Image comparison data
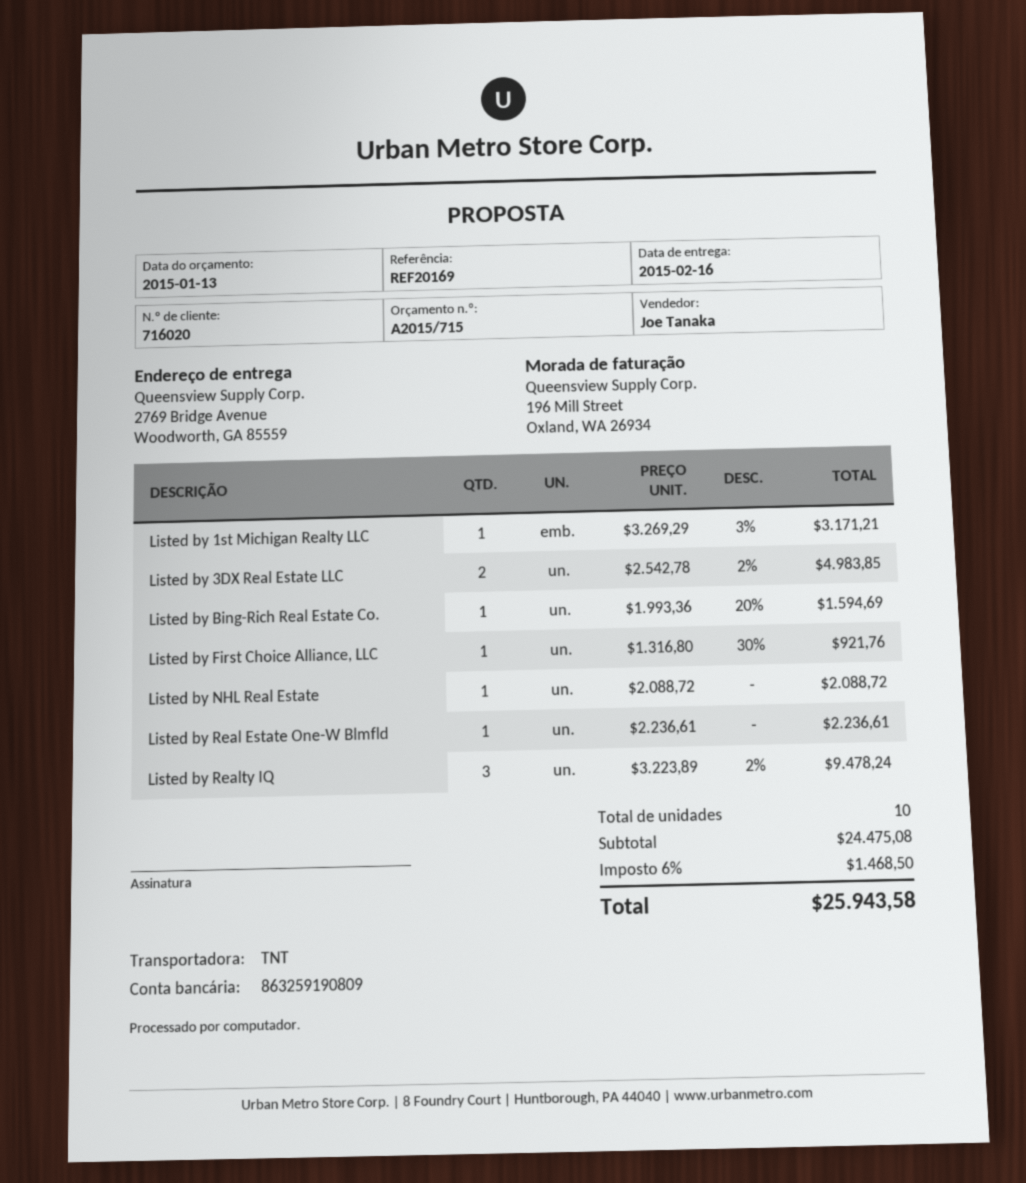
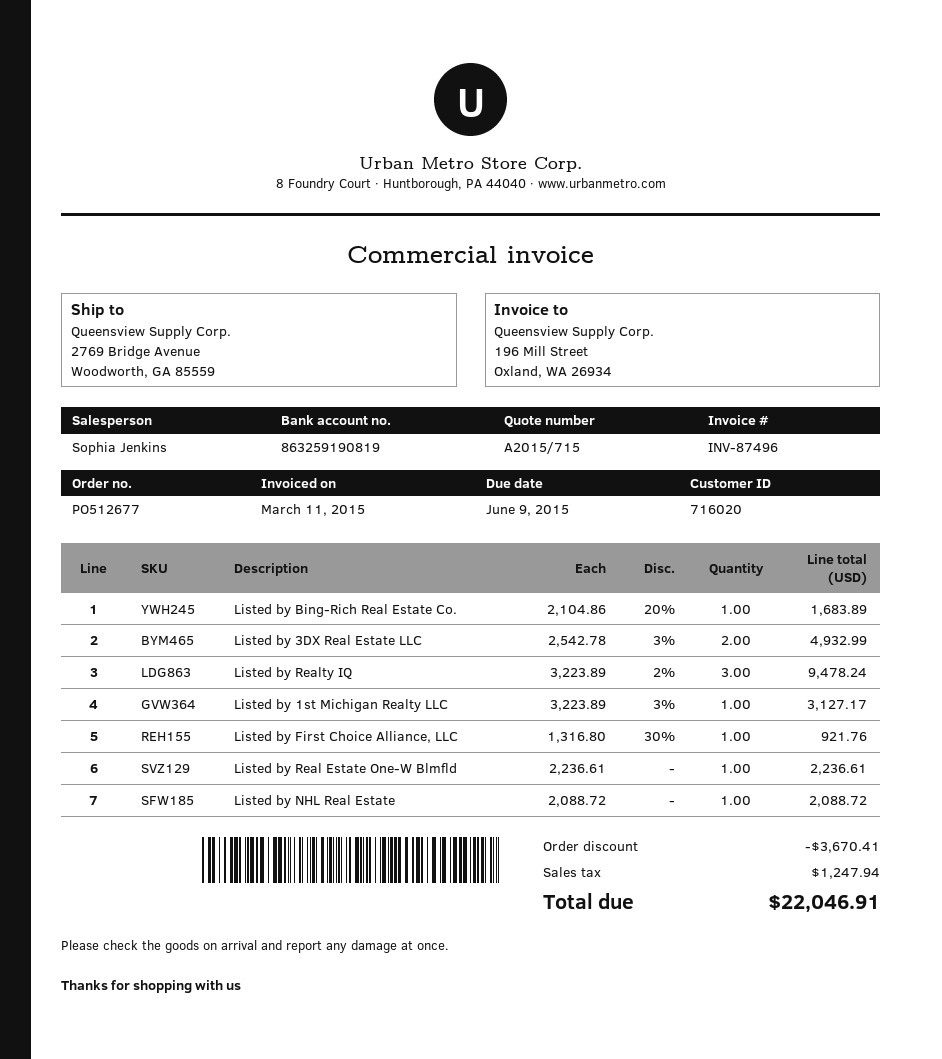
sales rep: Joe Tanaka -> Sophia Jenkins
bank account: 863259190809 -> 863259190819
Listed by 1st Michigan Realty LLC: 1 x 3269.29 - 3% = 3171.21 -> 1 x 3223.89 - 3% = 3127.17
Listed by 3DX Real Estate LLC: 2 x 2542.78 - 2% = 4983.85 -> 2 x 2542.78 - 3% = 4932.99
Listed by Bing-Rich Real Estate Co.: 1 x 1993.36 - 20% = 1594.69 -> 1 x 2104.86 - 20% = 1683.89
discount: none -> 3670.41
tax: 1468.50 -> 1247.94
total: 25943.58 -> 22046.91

* * *

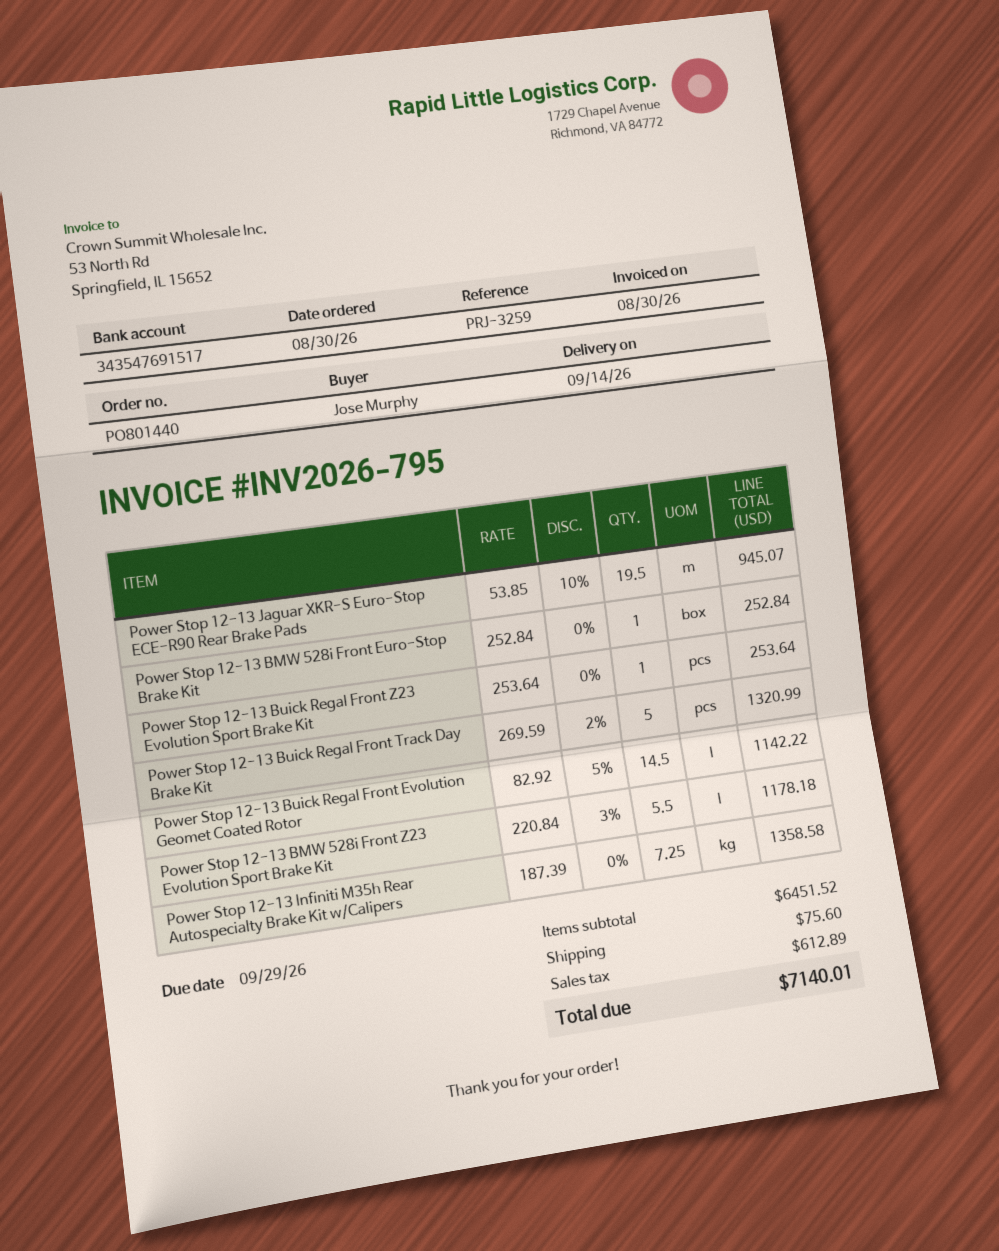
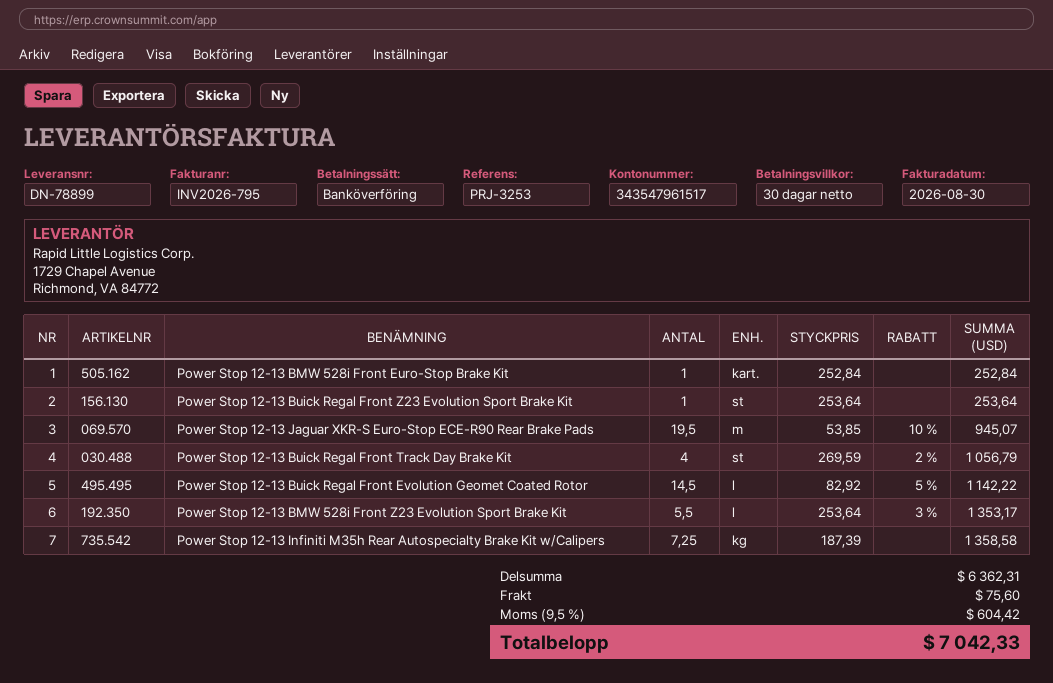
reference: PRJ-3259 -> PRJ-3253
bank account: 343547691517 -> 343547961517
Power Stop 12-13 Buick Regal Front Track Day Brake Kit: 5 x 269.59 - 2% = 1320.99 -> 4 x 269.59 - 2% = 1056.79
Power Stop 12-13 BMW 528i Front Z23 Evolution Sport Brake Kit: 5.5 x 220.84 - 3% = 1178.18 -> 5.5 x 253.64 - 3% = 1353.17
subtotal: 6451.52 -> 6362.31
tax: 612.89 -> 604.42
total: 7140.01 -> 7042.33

== Work order ==
Print, without alteration, only the lines above between the one holding "Listed by 1st" and the one holding "total: 25943.58 -> 22046.91", inclusive.

== Written solution ==
Listed by 1st Michigan Realty LLC: 1 x 3269.29 - 3% = 3171.21 -> 1 x 3223.89 - 3% = 3127.17
Listed by 3DX Real Estate LLC: 2 x 2542.78 - 2% = 4983.85 -> 2 x 2542.78 - 3% = 4932.99
Listed by Bing-Rich Real Estate Co.: 1 x 1993.36 - 20% = 1594.69 -> 1 x 2104.86 - 20% = 1683.89
discount: none -> 3670.41
tax: 1468.50 -> 1247.94
total: 25943.58 -> 22046.91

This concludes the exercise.